Stored entries:
====

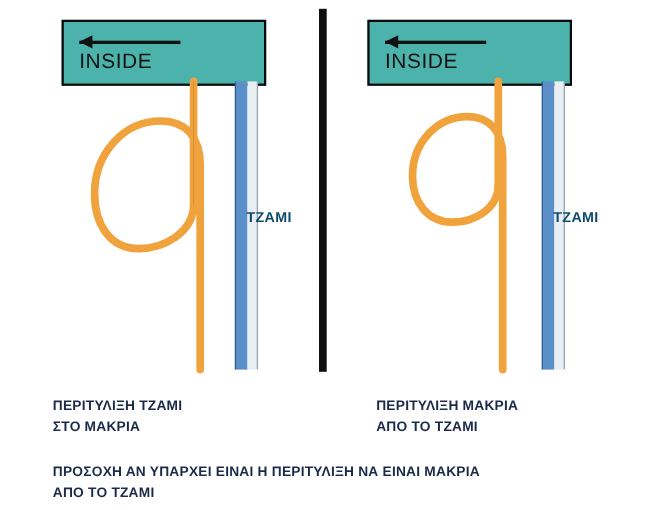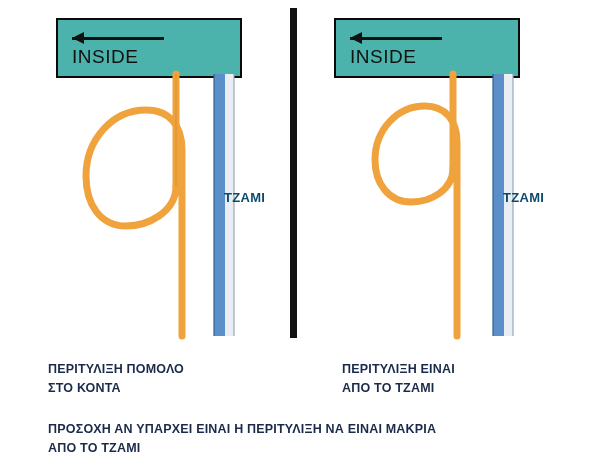--- a/index.html
+++ b/index.html
@@ -154,7 +154,7 @@
 
     <div class="glass-label" style="left:224px; top:190px;">ΤΖΑΜΙ</div>
 
-    <div class="caption" style="left:48px; top:360px;">ΠΕΡΙΤΥΛΙΞΗ ΠΟΜΟΛΟ</div>
+    <div class="caption" style="left:48px; top:360px;">ΠΕΡΙΤΥΛΙΞΗ ΤΖΑΜΙ</div>
     <div class="caption" style="left:48px; top:379px;">ΣΤΟ ΚΟΝΤΑ</div>
   </div>
 

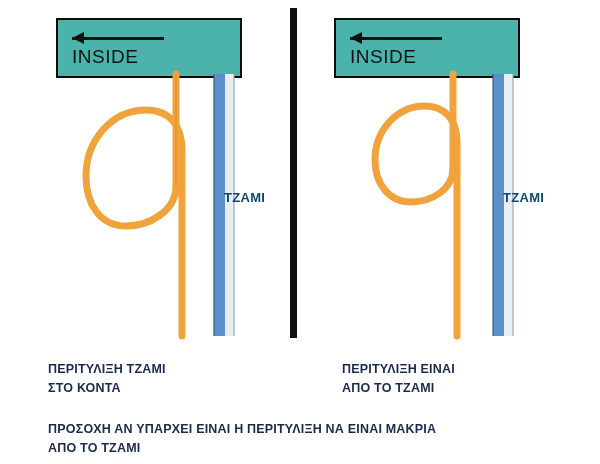--- a/index.html
+++ b/index.html
@@ -190,7 +190,7 @@
 
     <div class="glass-label" style="left:206px; top:190px;">ΤΖΑΜΙ</div>
 
-    <div class="caption" style="left:45px; top:360px;">ΠΕΡΙΤΥΛΙΞΗ ΕΙΝΑΙ</div>
+    <div class="caption" style="left:45px; top:360px;">ΠΕΡΙΤΥΛΙΞΗ ΜΑΚΡΙΑ</div>
     <div class="caption" style="left:45px; top:379px;">ΑΠΟ ΤΟ ΤΖΑΜΙ</div>
   </div>
 

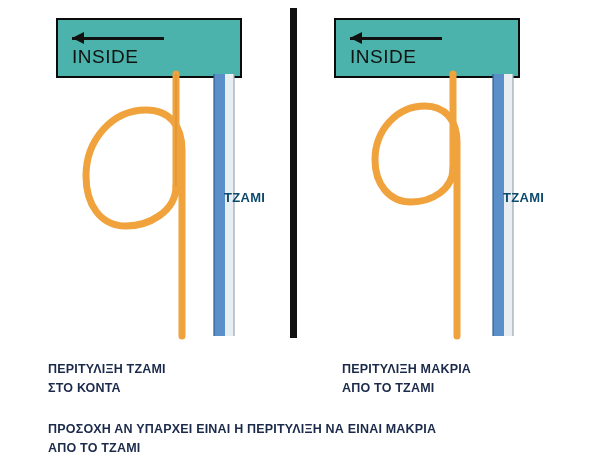--- a/index.html
+++ b/index.html
@@ -155,7 +155,7 @@
     <div class="glass-label" style="left:224px; top:190px;">ΤΖΑΜΙ</div>
 
     <div class="caption" style="left:48px; top:360px;">ΠΕΡΙΤΥΛΙΞΗ ΤΖΑΜΙ</div>
-    <div class="caption" style="left:48px; top:379px;">ΣΤΟ ΚΟΝΤΑ</div>
+    <div class="caption" style="left:48px; top:379px;">ΣΤΟ ΜΑΚΡΙΑ</div>
   </div>
 
   <div class="divider"></div>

====

→ **Exercise goal**: When copying the data above, repeat every word exactly and drop the pictures.

→ **Task response**:
--- a/index.html
+++ b/index.html
@@ -154,7 +154,7 @@
 
     <div class="glass-label" style="left:224px; top:190px;">ΤΖΑΜΙ</div>
 
-    <div class="caption" style="left:48px; top:360px;">ΠΕΡΙΤΥΛΙΞΗ ΠΟΜΟΛΟ</div>
+    <div class="caption" style="left:48px; top:360px;">ΠΕΡΙΤΥΛΙΞΗ ΤΖΑΜΙ</div>
     <div class="caption" style="left:48px; top:379px;">ΣΤΟ ΚΟΝΤΑ</div>
   </div>
 

--- a/index.html
+++ b/index.html
@@ -190,7 +190,7 @@
 
     <div class="glass-label" style="left:206px; top:190px;">ΤΖΑΜΙ</div>
 
-    <div class="caption" style="left:45px; top:360px;">ΠΕΡΙΤΥΛΙΞΗ ΕΙΝΑΙ</div>
+    <div class="caption" style="left:45px; top:360px;">ΠΕΡΙΤΥΛΙΞΗ ΜΑΚΡΙΑ</div>
     <div class="caption" style="left:45px; top:379px;">ΑΠΟ ΤΟ ΤΖΑΜΙ</div>
   </div>
 

--- a/index.html
+++ b/index.html
@@ -155,7 +155,7 @@
     <div class="glass-label" style="left:224px; top:190px;">ΤΖΑΜΙ</div>
 
     <div class="caption" style="left:48px; top:360px;">ΠΕΡΙΤΥΛΙΞΗ ΤΖΑΜΙ</div>
-    <div class="caption" style="left:48px; top:379px;">ΣΤΟ ΚΟΝΤΑ</div>
+    <div class="caption" style="left:48px; top:379px;">ΣΤΟ ΜΑΚΡΙΑ</div>
   </div>
 
   <div class="divider"></div>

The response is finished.